**Work to be completed**
Filter the listing below down to the lines holding the word "shared", and copy those lines.
== Task data ==
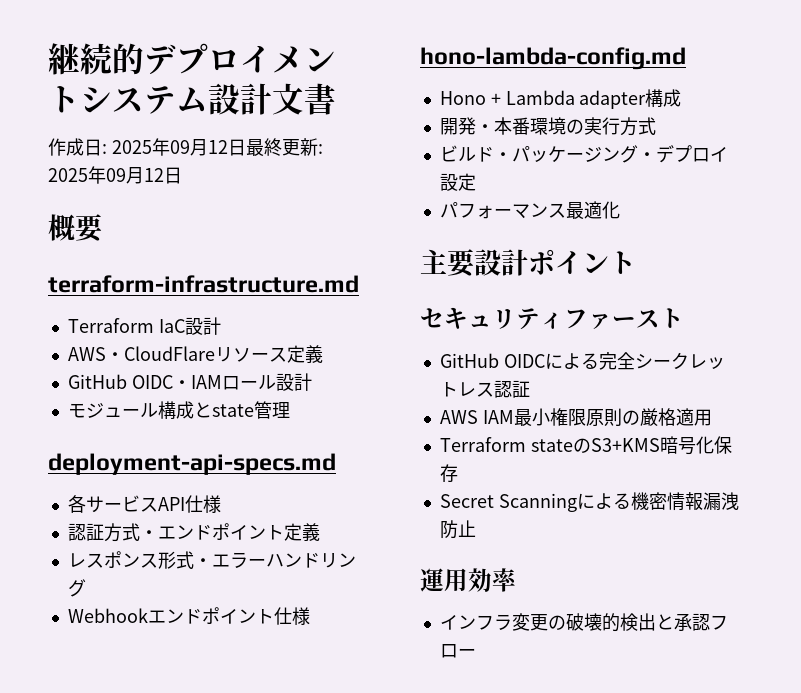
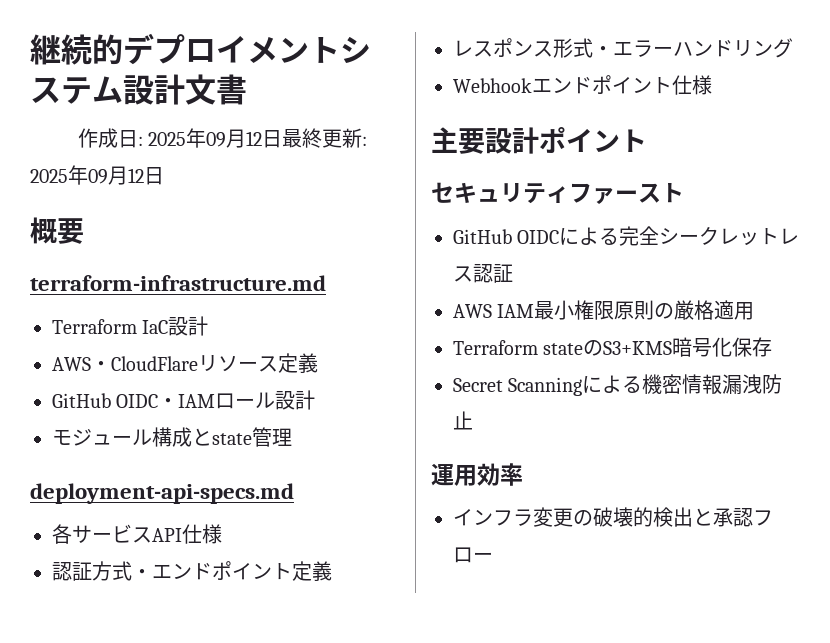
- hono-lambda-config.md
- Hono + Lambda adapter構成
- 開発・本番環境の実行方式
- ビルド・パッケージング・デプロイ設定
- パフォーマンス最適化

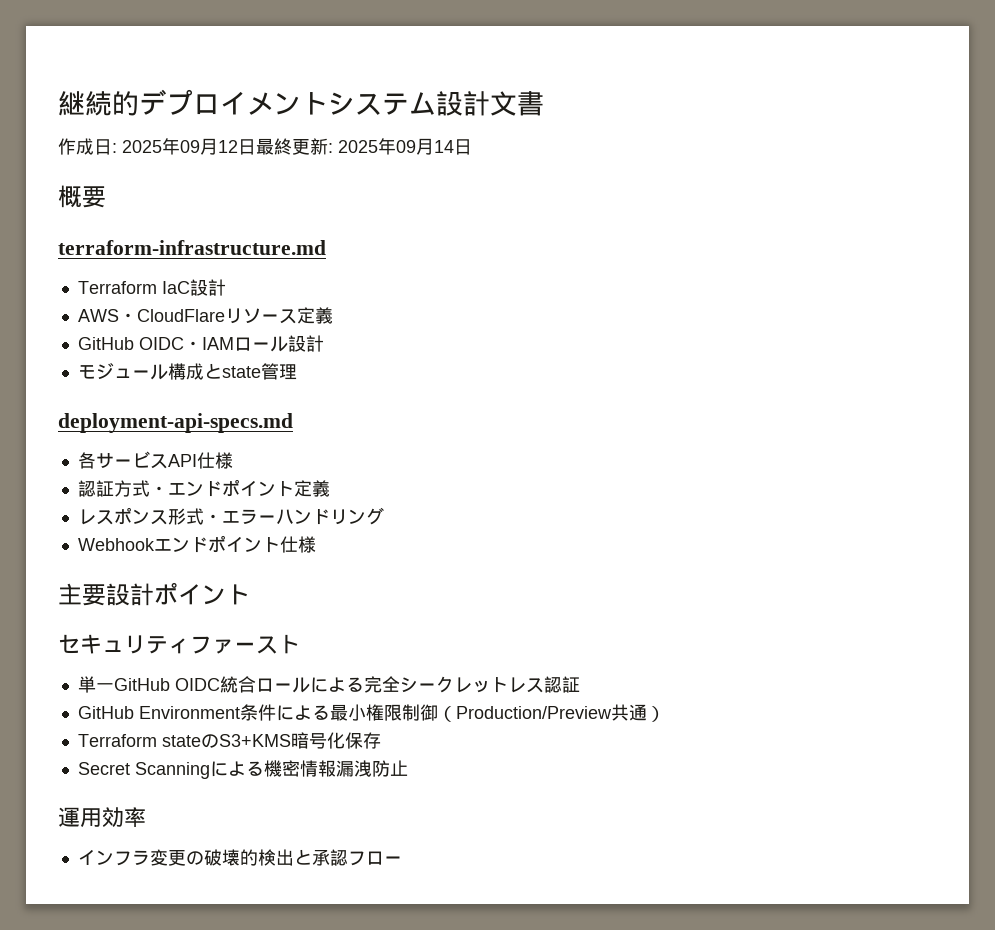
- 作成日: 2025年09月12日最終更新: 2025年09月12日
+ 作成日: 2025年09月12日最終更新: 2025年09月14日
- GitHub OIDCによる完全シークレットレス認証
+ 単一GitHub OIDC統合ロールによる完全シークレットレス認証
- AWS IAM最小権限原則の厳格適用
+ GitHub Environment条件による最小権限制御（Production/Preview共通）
===
== Task data ==
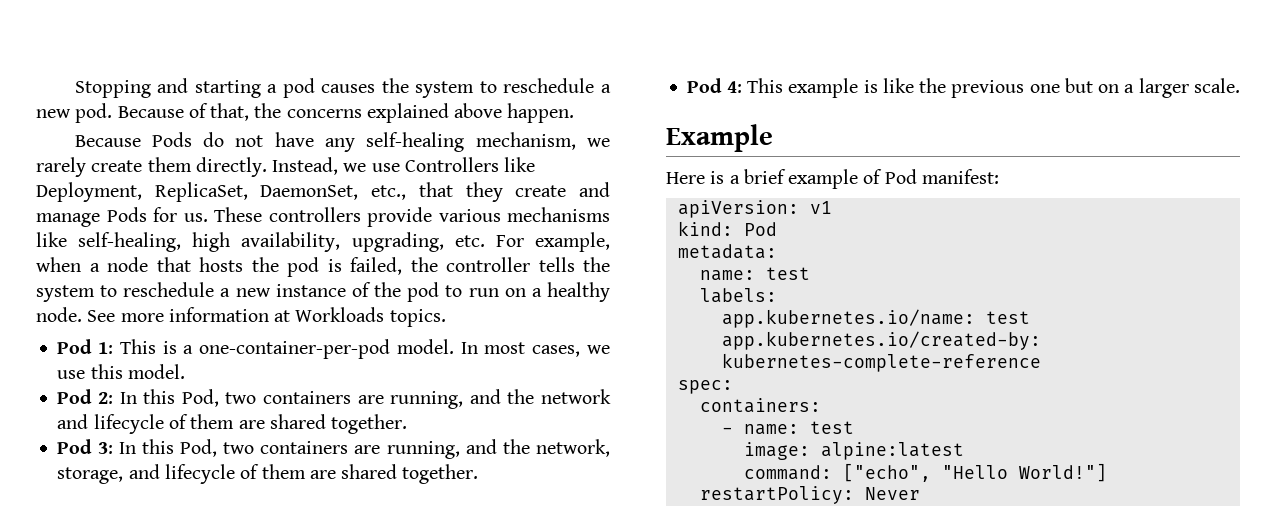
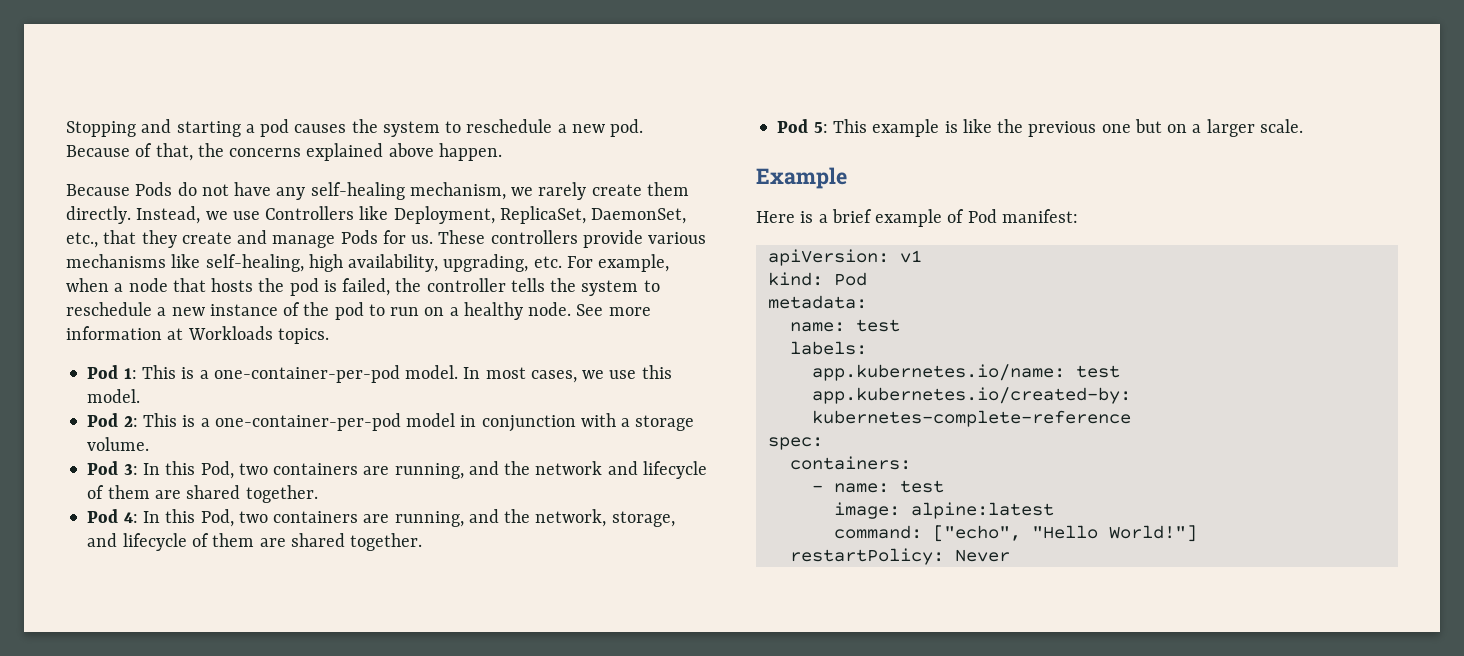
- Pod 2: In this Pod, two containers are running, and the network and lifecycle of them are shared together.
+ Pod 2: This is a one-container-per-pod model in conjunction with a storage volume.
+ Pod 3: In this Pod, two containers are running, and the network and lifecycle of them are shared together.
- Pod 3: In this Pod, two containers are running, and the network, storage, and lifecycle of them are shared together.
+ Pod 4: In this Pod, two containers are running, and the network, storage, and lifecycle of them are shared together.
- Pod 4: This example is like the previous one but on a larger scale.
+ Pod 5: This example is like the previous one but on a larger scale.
===
== Task data ==
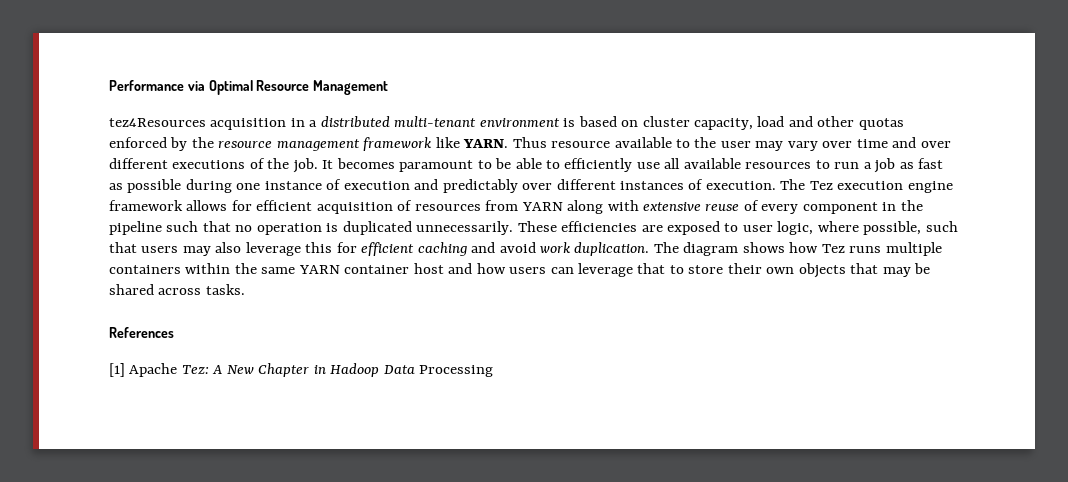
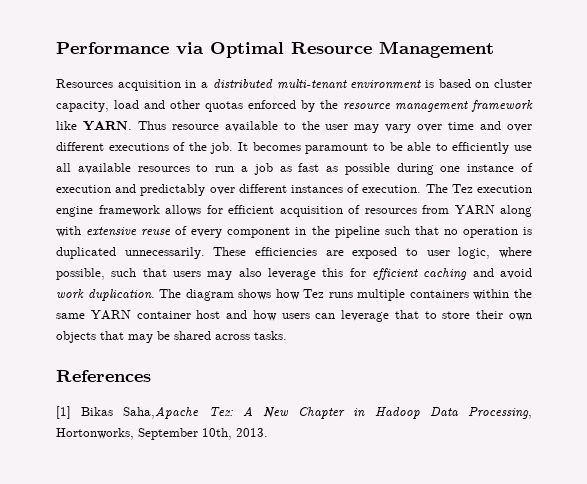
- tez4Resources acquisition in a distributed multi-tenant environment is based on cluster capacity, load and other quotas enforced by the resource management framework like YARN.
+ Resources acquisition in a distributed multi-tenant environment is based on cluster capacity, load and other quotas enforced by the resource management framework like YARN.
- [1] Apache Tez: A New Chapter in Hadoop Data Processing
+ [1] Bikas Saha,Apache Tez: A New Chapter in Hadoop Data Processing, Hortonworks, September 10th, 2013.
===
**Answer to the problem**
- Pod 2: In this Pod, two containers are running, and the network and lifecycle of them are shared together.
+ Pod 3: In this Pod, two containers are running, and the network and lifecycle of them are shared together.
- Pod 3: In this Pod, two containers are running, and the network, storage, and lifecycle of them are shared together.
+ Pod 4: In this Pod, two containers are running, and the network, storage, and lifecycle of them are shared together.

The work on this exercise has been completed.